She said: “It’s simple, Harvey. We get married.”


So I never did get to the office that day. Instead, I got married.

First, of course, I explained to Jodi that I already was married, for better or for worse, as they say in ceremonies. And while divorcing Helen may have been an admirable notion, it was an unwieldy solution. It would take even longer than arranging for fresh passports.

“You really ought to divorce Helen,” Jodi told me, her eyes calm and serious. “I mean afterward, when we get back from Brazil. Not now, but later on.”

“Jodi—”

“I know what you’re going to tell me,” she said. “You are already married. I know that, Harvey. And you know it, and maybe even your wife knows it, though from what you said about her it’s hard to tell. But somewhere in Maryland there’s a little guy behind a marriage license counter, and he doesn’t know you’re married.”

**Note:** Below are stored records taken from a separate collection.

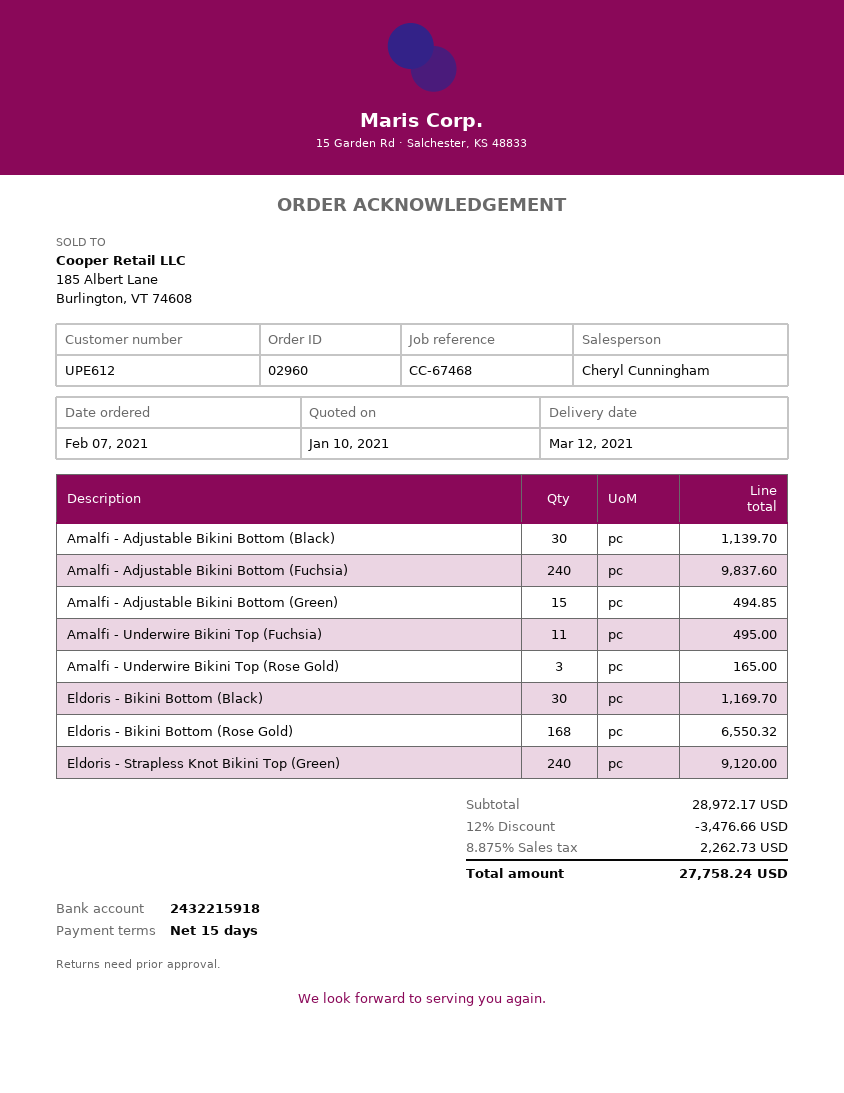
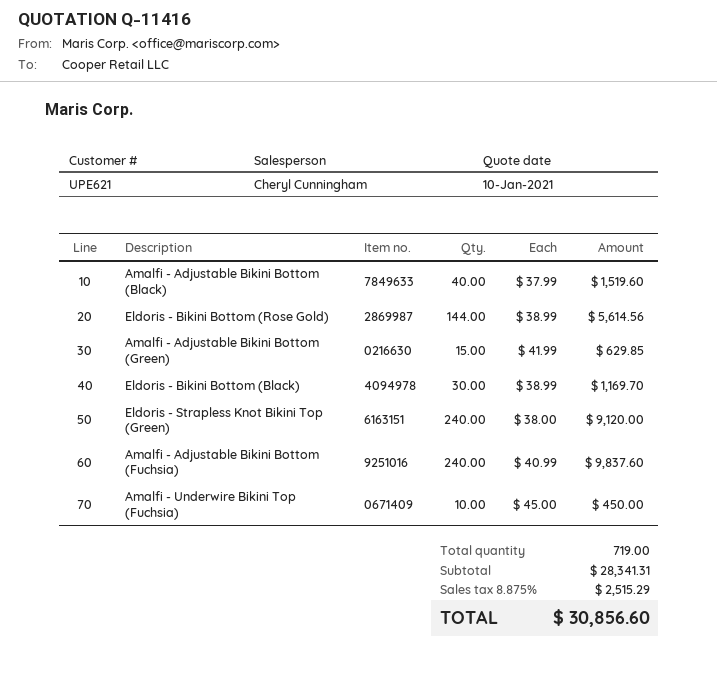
customer number: UPE612 -> UPE621
Amalfi - Adjustable Bikini Bottom (Black): 30 for 1139.70 -> 40 for 1519.60
Amalfi - Adjustable Bikini Bottom (Green): 15 for 494.85 -> 15 for 629.85
Amalfi - Underwire Bikini Top (Fuchsia): 11 for 495.00 -> 10 for 450.00
Amalfi - Underwire Bikini Top (Rose Gold): 3 for 165.00 -> none
Eldoris - Bikini Bottom (Rose Gold): 168 for 6550.32 -> 144 for 5614.56
subtotal: 28972.17 -> 28341.31
discount: 12% = 3476.66 -> none
tax: 8.875% = 2262.73 -> 8.875% = 2515.29
total: 27758.24 -> 30856.60

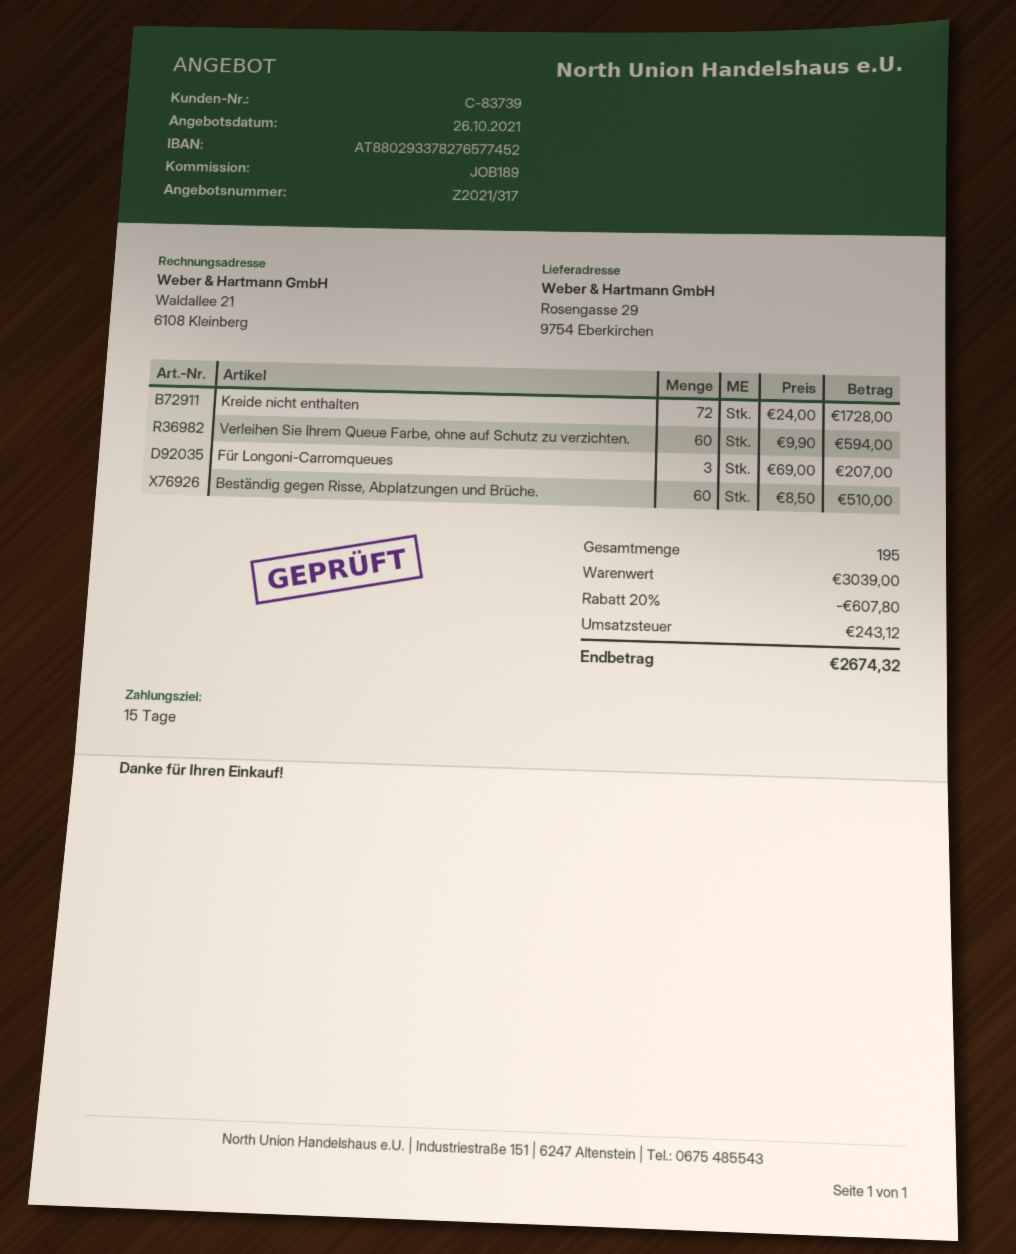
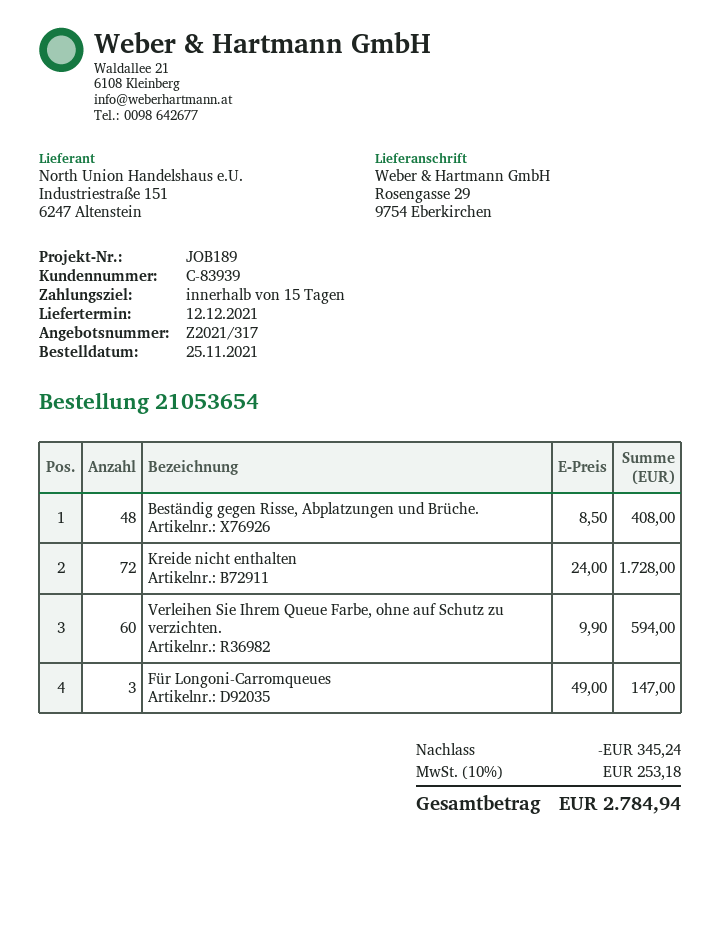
customer number: C-83739 -> C-83939
Für Longoni-Carromqueues: 3 x 69.00 = 207.00 -> 3 x 49.00 = 147.00
Beständig gegen Risse, Abplatzungen und Brüche.: 60 x 8.50 = 510.00 -> 48 x 8.50 = 408.00
discount: 607.80 -> 345.24
tax: 243.12 -> 253.18
total: 2674.32 -> 2784.94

“That,” I said, “is bigamy.”

“So,” she said, “what?”

So what indeed. I went, not to my office, but to the garage wherein I had deposited my ranch wagon the night before. Just a night ago, a night that seemed like ages. I took the car back, power-steered to Jodi’s hotel, power-braked at the curb, and went in for her. She came out with two suitcases. We were taking virtually nothing, but one suitcase, she insisted, would make a bad impression upon the Justice of the Peace. So we took two empty ones instead of a single full one, and we loaded them into the rear end of the wagon, and we loaded ourselves into the front end of the wagon, and I pointed the wagon at Maryland’s marriage mill, and we set out.

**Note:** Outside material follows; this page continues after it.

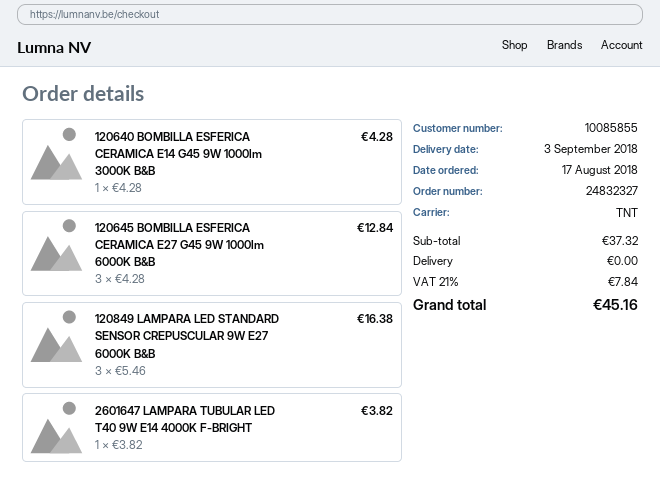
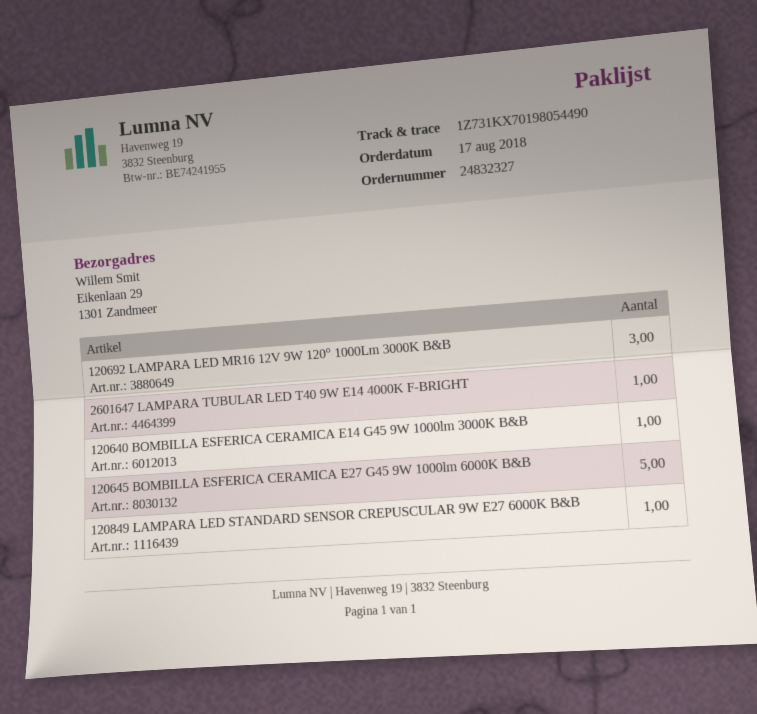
120645 BOMBILLA ESFERICA CERAMICA E27 G45 9W 1000lm 6000K B&B: 3 -> 5
120849 LAMPARA LED STANDARD SENSOR CREPUSCULAR 9W E27 6000K B&B: 3 -> 1
120692 LAMPARA LED MR16 12V 9W 120° 1000Lm 3000K B&B: none -> 3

The town for which we were bound was providentially named Cherry Park, for obvious reasons. It was on Maryland’s northern border, and it was the marriage capital of the area, since neither a blood test nor a waiting period was required there. This made it a paradise for impulsive souls and syphilitics, and Jodi and I qualified on the first count if not the second. Huzzah for Cherry Park, where all roads lead to City Hall, and where an as-tounding number of young things park their cherries every day!

Huzzah, indeed.

We went to City Hall, found the marriage license bureau (which was not hard, since it dominated two rooms of three-room city hall), and filled out brief forms. We walked next door, where there was a line at the Justice of the Peace’s little shantie. Finally it was our turn. She said she did, and I said I did, and he said we could. I gave the license, signed and duly noted in Maryland’s ledgers, to Jodi, who folded it neatly and placed it in her purse. And back we climbed into the ranch wagon.

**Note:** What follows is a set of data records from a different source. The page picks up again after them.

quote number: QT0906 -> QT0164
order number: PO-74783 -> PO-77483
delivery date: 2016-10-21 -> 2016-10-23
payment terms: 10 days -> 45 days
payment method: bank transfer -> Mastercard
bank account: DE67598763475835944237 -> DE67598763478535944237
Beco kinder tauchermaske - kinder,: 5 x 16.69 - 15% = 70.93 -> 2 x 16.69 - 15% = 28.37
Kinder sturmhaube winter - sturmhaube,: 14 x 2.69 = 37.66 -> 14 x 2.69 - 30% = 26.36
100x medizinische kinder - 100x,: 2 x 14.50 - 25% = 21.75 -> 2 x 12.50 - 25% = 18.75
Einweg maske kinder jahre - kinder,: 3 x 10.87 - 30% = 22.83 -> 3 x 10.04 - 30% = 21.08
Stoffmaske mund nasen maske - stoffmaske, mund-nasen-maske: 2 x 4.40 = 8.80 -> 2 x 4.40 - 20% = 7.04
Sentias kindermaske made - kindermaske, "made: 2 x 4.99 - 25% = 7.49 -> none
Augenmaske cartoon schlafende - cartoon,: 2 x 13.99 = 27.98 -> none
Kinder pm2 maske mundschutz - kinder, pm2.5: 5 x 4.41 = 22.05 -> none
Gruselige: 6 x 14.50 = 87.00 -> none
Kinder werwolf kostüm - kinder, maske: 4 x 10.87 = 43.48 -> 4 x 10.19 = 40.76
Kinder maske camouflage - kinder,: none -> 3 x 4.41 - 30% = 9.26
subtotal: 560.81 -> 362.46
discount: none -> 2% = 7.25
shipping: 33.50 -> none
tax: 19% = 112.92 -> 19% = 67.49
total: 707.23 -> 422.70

“Now what?” I wondered aloud. “Back to New York?”

“No,” she said.

“No?”

“No.” She let out a long breath. “I’ve never been married before,” she said. “And I have never before had a wedding night, and I would feel rotten spending my wedding night in my own apartment. Find a good motel, Harvey. And then we’ll have a good wedding night.”

It was not hard locating a motel. The motel industry is a natural in a marriage mill, and the enterprising fellows of Cherry Park were missing no bets. We found a place called Honeymooner Lodge, and I parked the wagon and carried our two suitcases out of it. They were part of a set of matched luggage, which should have shattered the we-never-did-this-before illusion, but this hardly mattered. I walked to the desk and signed the book Mr. and Mrs. Harvey Christopher and only felt like half a liar. The son behind the desk didn’t even ask to see our license, and I could have killed him. I mean, we had a license, and I wished he would ask for it.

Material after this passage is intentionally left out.